Beda, um dos mais famosos doutores da Igreja antiga (672 – 735), comentou a passagem de Tiago com a mesma ótica apresentada acima por mim e pelos Reformadores e demais evangélicos. Ele declara que o que Tiago estava dizendo é que a fé salvífica não é uma fé morta (que serve de pretexto para o pecado), mas uma fé colocada em prática, e que o dom da justificação não vem com base em méritos derivados das obras, mas somente pela fé:

“Embora o apóstolo Paulo tenha pregado que somos justificados pela fé sem as obras, aqueles que entendem por isto que não importa se levam uma vida malvada ou fazem coisas perversas e terríveis, desde que creiam em Cristo, porque a salvação é pela fé, cometeram um grande erro. Tiago aqui expõe comoas palavras de Paulo devem ser compreendidas. É por isso que ele usa o exemplo de Abraão, a quem Paulo também usou como um exemplo de fé, para mostrar que o patriarca também realizou boas obras em função da sua fé. Por isso, é errado interpretar Paulo de modo a sugerir que não importava se Abraão colocou a sua fé em prática ou não.

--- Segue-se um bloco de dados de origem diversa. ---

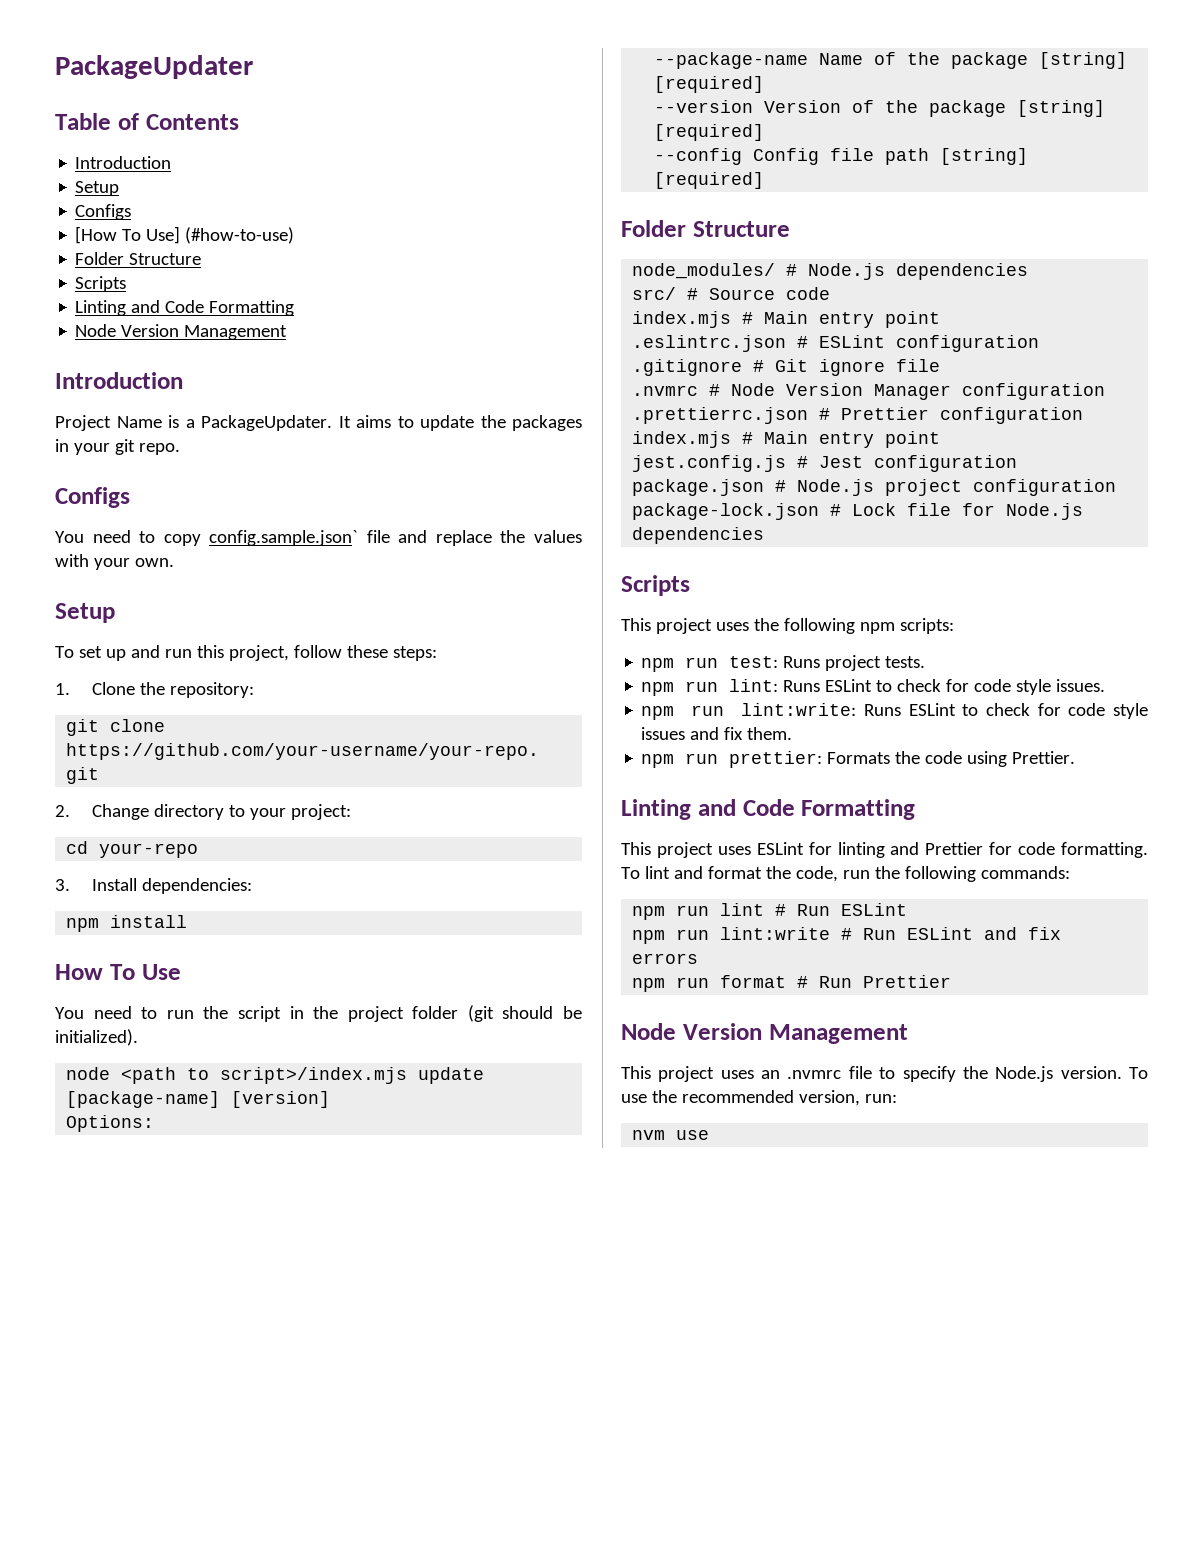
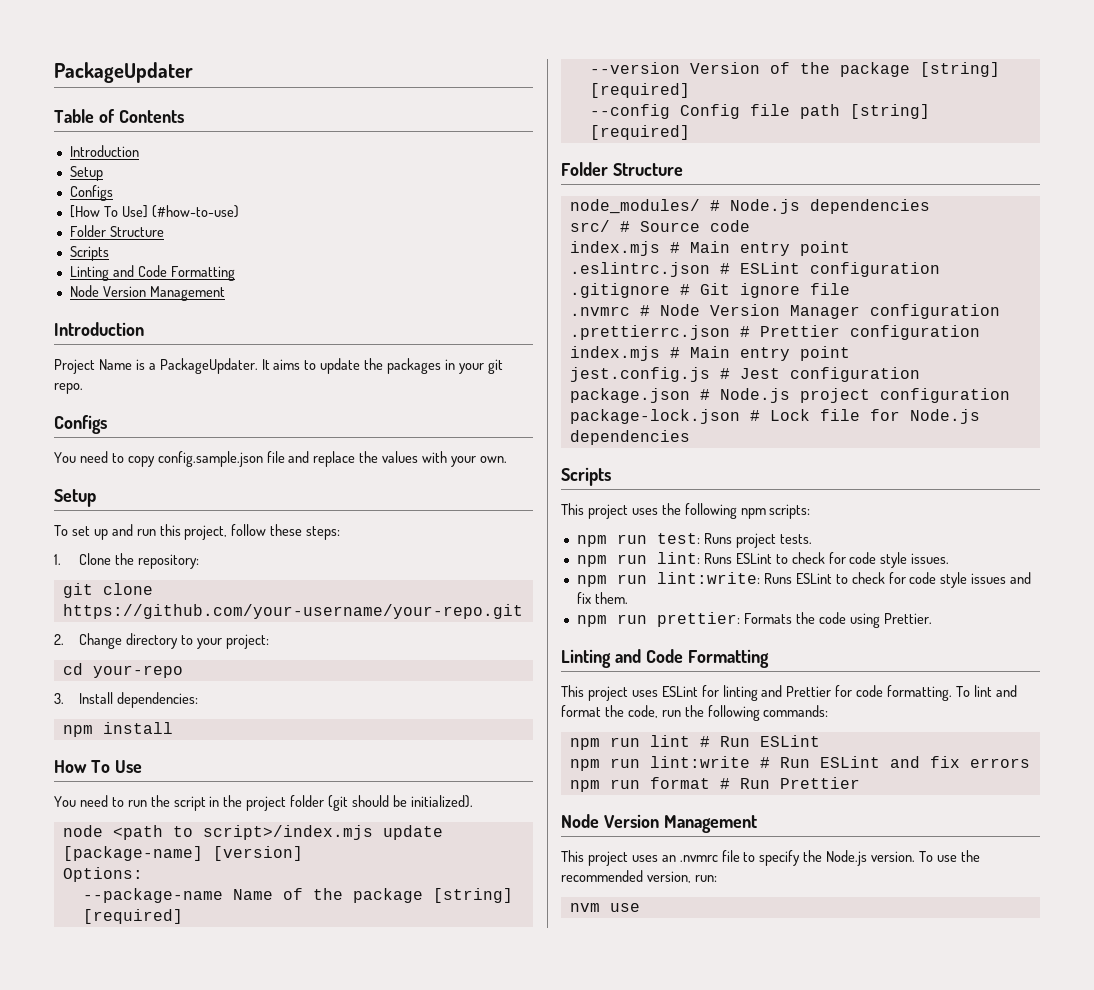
- You need to copy config.sample.json` file and replace the values with your own.
+ You need to copy config.sample.json file and replace the values with your own.

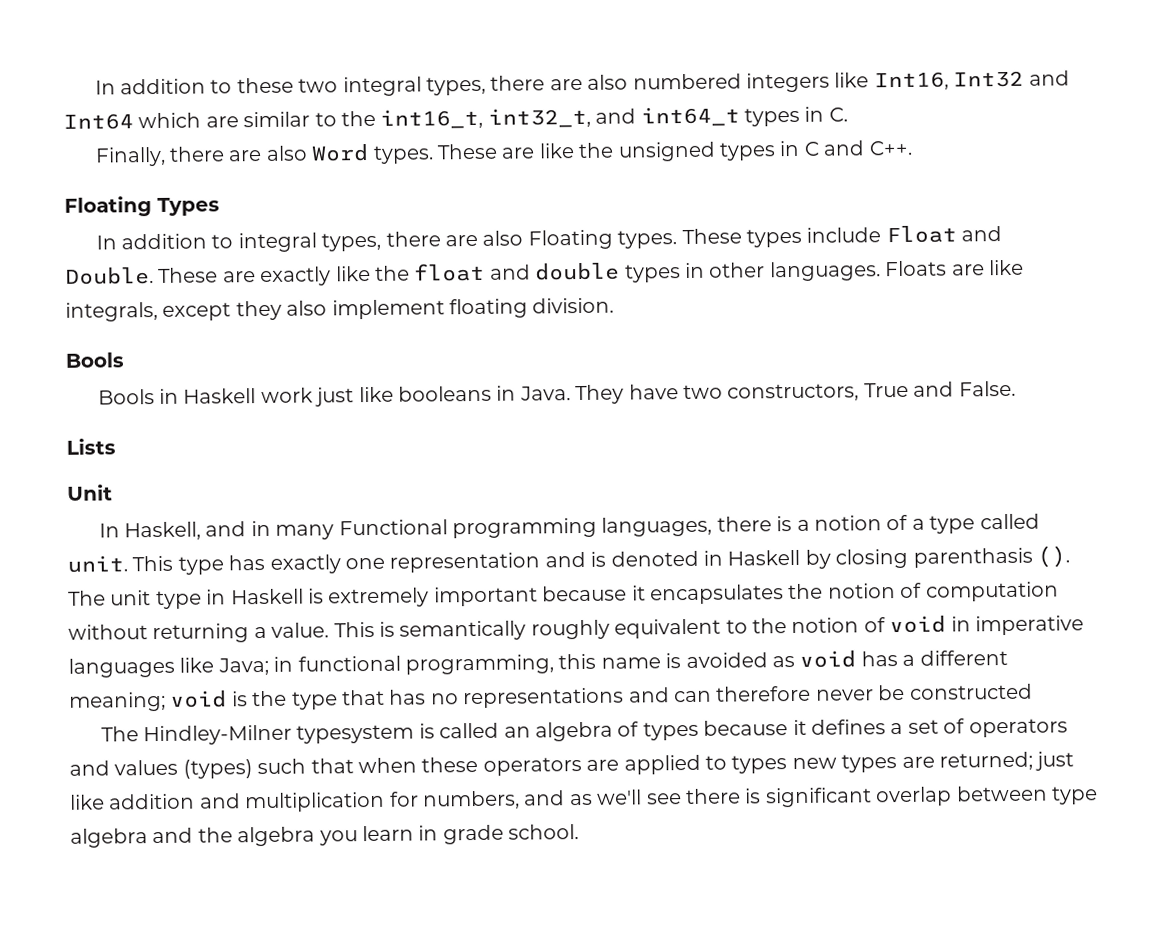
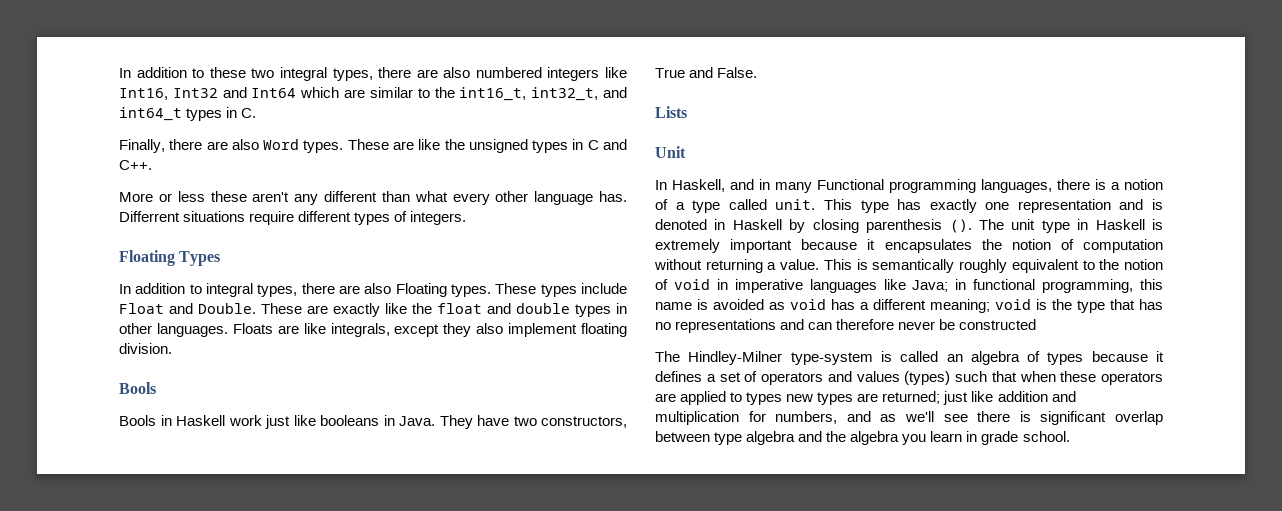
+ More or less these aren't any different than what every other language has. Differrent situations require different types of integers.
- This type has exactly one representation and is denoted in Haskell by closing parenthasis ().
+ This type has exactly one representation and is denoted in Haskell by closing parenthesis ().
- The Hindley-Milner typesystem is called an algebra of types because it defines a set of operators and values (types) such that when these operators are applied to types new types are returned; just like addition and multiplication for numbers, and as we'll see there is significant overlap between type algebra and the algebra you learn in grade school.
+ The Hindley-Milner type-system is called an algebra of types because it defines a set of operators and values (types) such that when these operators are applied to types new types are returned; just like addition and multiplication for numbers, and as we'll see there is significant overlap between type algebra and the algebra you learn in grade school.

O que Paulo queria dizer era que não se obtém o dom da justificação com base em méritos derivados de obras realizadas de antemão, porque o dom da justificação vem somente pela fé (Super Divi Jacobi Epistolam, Caput II, PL 93:22)

Creio que isso resume toda a situação.

Paz a todos vocês que vivem pela fé e dela esperam sua justificação em Cristo Jesus.

Por Cristo e por Seu Reino,
Lucas Banzoli (apologiacrista.com)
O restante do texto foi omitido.